Jack pumped the barrel of the shotgun, loading it, then held it out straight, taking aim.
"That ought to do nicely," Amber said, "When do we start looking for trouble?"
"Now if you're up for it!" the Doctor replied cheerily.
"Where though, we don't want to endanger anyone else." Jack said.
"Maybe we should go to the rooftops," Rose suggested, "You could get up there from our block of flats. Shoot the thing when it comes for us; chase it back down the stairs and to its little hideout. That way we won't run the risk of shooting someone else."
"I'm not going to shoot someone else!" Jack said, still aiming the gun.
"Who said you were doing the shooting?" Amber said, and removed the gun from his hands.
"This is quiet time in London," Harriet said, "Everyone is either in the theatre or at home, preparing to come out. You probably have ten minutes until the theatres empty and the night clubs open."

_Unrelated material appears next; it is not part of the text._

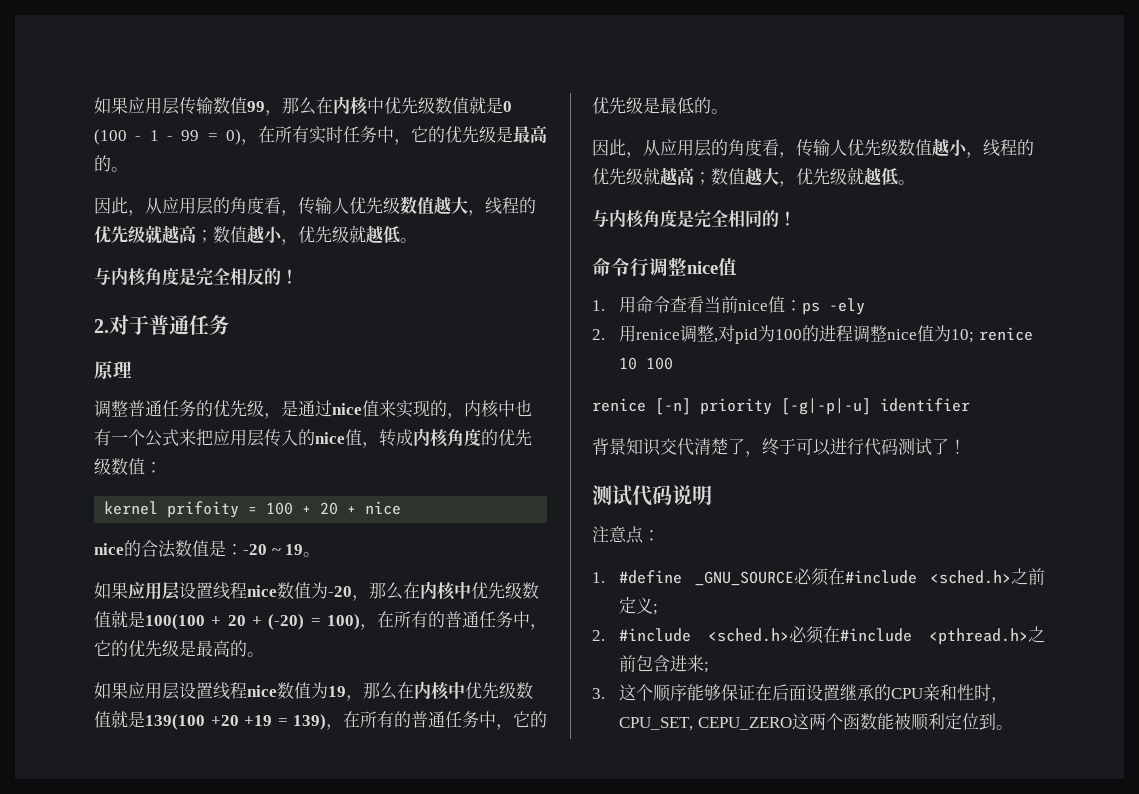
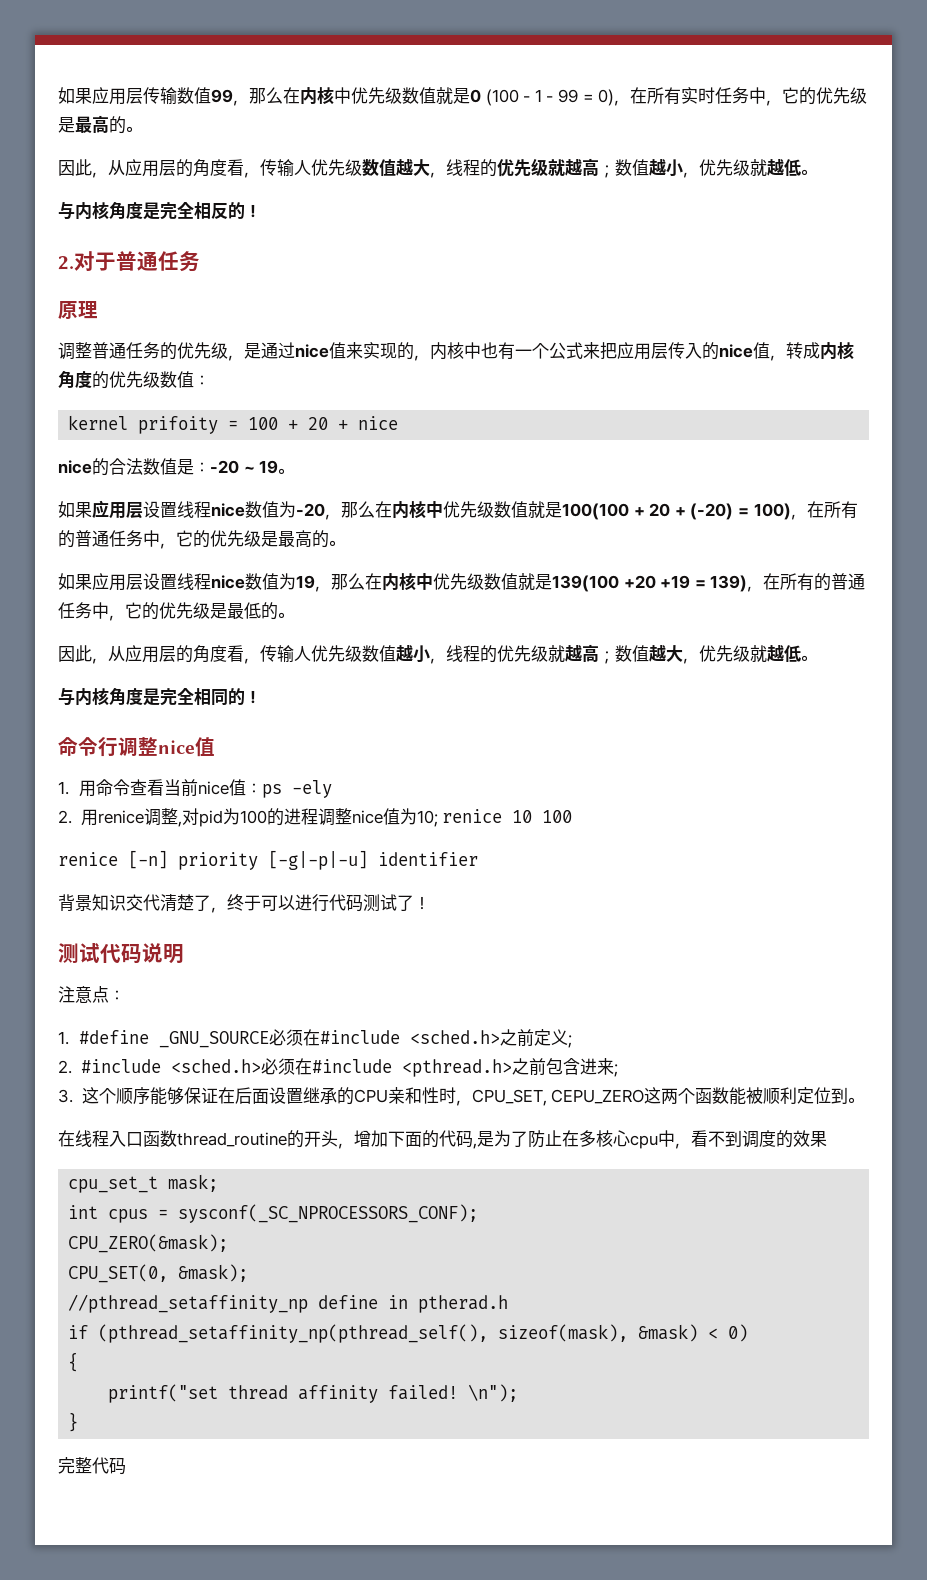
(1013, 727) none -> [58,1130,827,1149] [68,1174,219,1193] [68,1204,479,1223] [68,1234,229,1253] [68,1264,249,1283] [68,1294,509,1313] [68,1324,749,1343] [68,1352,79,1372] [108,1384,519,1403] [68,1412,79,1432] [58,1457,126,1475] // 在线程入口函数thread_routine的开头，增加下面的代码,是为了防止在多核心cpu中，看不到调度的效果 // cpu_set_t mask; // int cpus = sysconf(_SC_NPROCESSORS_CONF); // CPU_ZERO(&mask); // CPU_SET(0, &mask); // //pthread_setaffinity_np define in ptherad.h // if (pthread_setaffinity_np(pthread_self(), sizeof(mask), &mask) < 0) // { // printf("set thread affinity failed! \n"); // } // 完整代码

"The roof it is then!" the Doctor said, "Lets spend those ten minutes getting up there unnoticed – don't want to be alarming any more citizens, done our fair share of that already!"
Together the company climbed to the rooftops, trying not to attract the attention of the increasing numbers of passers by, which was easier said than done when your company contained the Prime Minister, a girl with blue hair and a shotgun, and Jack, who was stopping to flirt with all the dressed up girls.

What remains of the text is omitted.